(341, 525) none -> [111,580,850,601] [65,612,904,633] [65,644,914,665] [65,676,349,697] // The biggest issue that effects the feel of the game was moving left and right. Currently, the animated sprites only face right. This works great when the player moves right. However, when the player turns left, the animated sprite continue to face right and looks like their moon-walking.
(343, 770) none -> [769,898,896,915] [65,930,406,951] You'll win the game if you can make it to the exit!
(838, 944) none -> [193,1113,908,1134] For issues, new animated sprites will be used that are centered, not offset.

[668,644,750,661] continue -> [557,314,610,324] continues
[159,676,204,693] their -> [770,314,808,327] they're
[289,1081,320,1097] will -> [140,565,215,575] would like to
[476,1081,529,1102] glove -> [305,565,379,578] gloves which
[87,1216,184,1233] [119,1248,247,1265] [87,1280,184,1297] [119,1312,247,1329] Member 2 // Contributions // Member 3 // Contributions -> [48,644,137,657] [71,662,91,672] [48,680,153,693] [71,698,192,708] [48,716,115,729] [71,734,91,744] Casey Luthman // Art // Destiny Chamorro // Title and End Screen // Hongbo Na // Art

★ ★ ★ ★

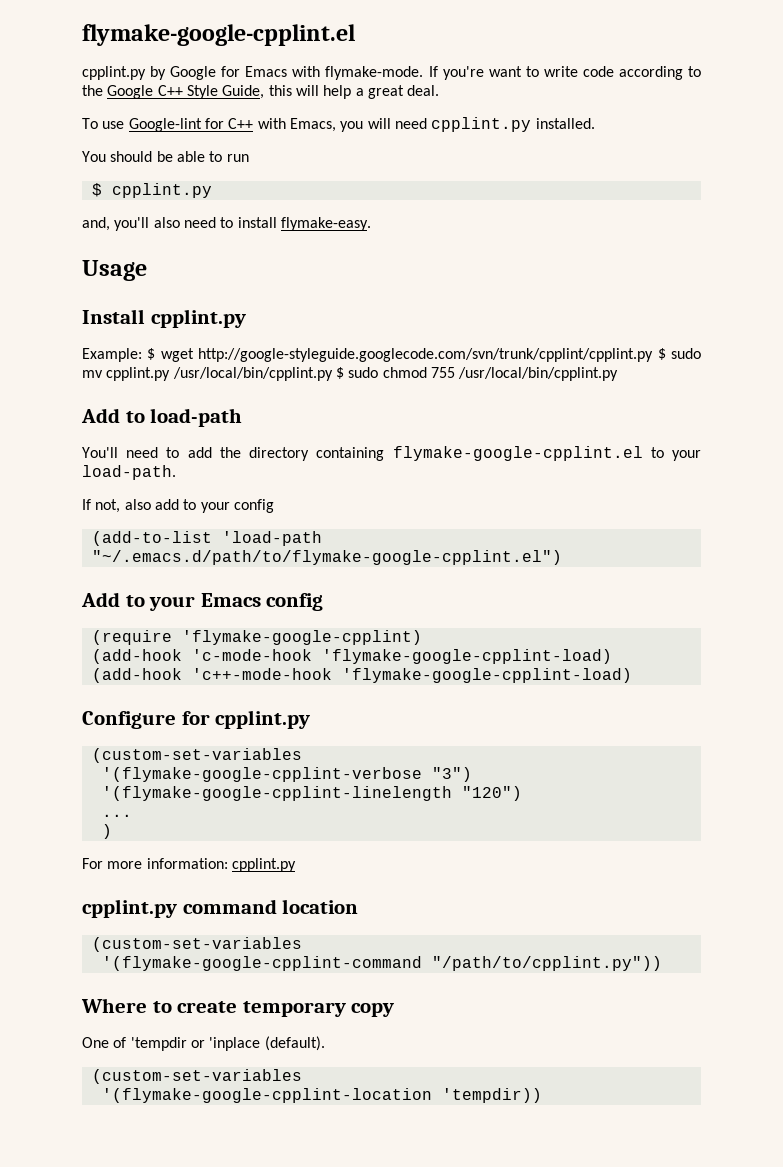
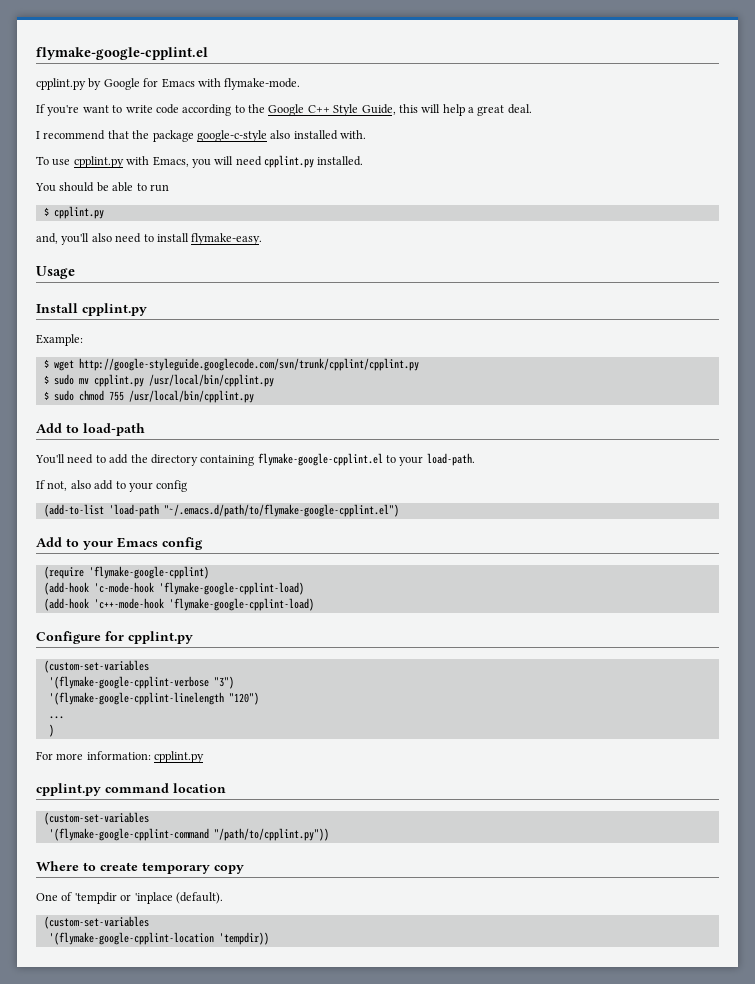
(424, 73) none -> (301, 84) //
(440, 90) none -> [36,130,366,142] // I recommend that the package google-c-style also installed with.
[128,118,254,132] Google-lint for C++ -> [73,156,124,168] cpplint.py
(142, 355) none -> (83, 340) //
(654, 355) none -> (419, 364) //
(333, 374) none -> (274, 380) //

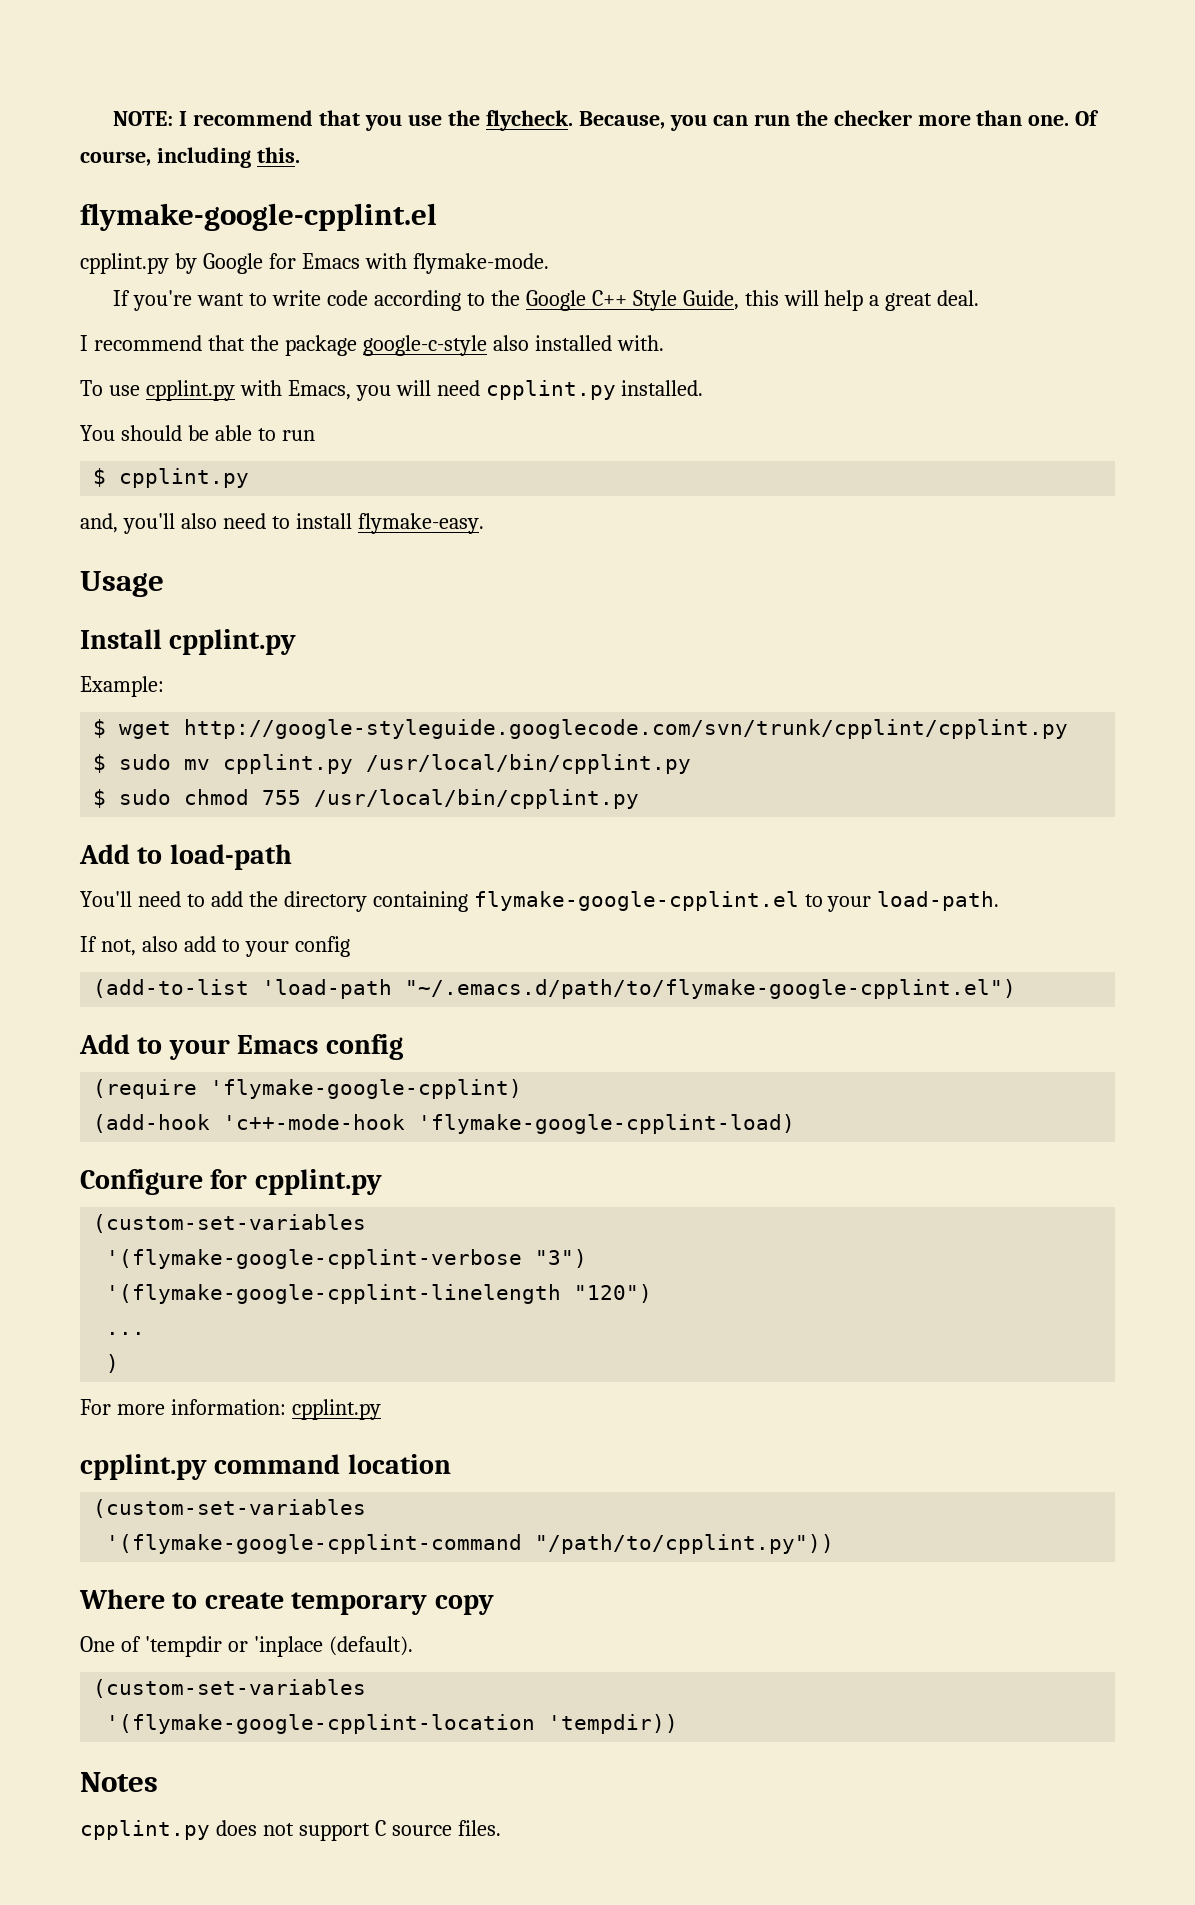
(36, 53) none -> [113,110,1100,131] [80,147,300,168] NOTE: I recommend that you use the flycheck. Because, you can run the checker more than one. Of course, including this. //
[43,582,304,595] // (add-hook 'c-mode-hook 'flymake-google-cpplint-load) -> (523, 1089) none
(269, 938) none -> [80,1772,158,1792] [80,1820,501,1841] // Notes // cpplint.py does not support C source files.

★ ★ ★ ★

- _WHAT THE TASK REQUIRES_:
From the material above, set down exactly the lines starting at the one with "(341, 525) none" and ending at the one with "[87,1216,184,1233] [119,1248,247,1265] [87,1280,184,1297]", end lines included.

- _WRITTEN ANSWER_:
(341, 525) none -> [111,580,850,601] [65,612,904,633] [65,644,914,665] [65,676,349,697] // The biggest issue that effects the feel of the game was moving left and right. Currently, the animated sprites only face right. This works great when the player moves right. However, when the player turns left, the animated sprite continue to face right and looks like their moon-walking.
(343, 770) none -> [769,898,896,915] [65,930,406,951] You'll win the game if you can make it to the exit!
(838, 944) none -> [193,1113,908,1134] For issues, new animated sprites will be used that are centered, not offset.

[668,644,750,661] continue -> [557,314,610,324] continues
[159,676,204,693] their -> [770,314,808,327] they're
[289,1081,320,1097] will -> [140,565,215,575] would like to
[476,1081,529,1102] glove -> [305,565,379,578] gloves which
[87,1216,184,1233] [119,1248,247,1265] [87,1280,184,1297] [119,1312,247,1329] Member 2 // Contributions // Member 3 // Contributions -> [48,644,137,657] [71,662,91,672] [48,680,153,693] [71,698,192,708] [48,716,115,729] [71,734,91,744] Casey Luthman // Art // Destiny Chamorro // Title and End Screen // Hongbo Na // Art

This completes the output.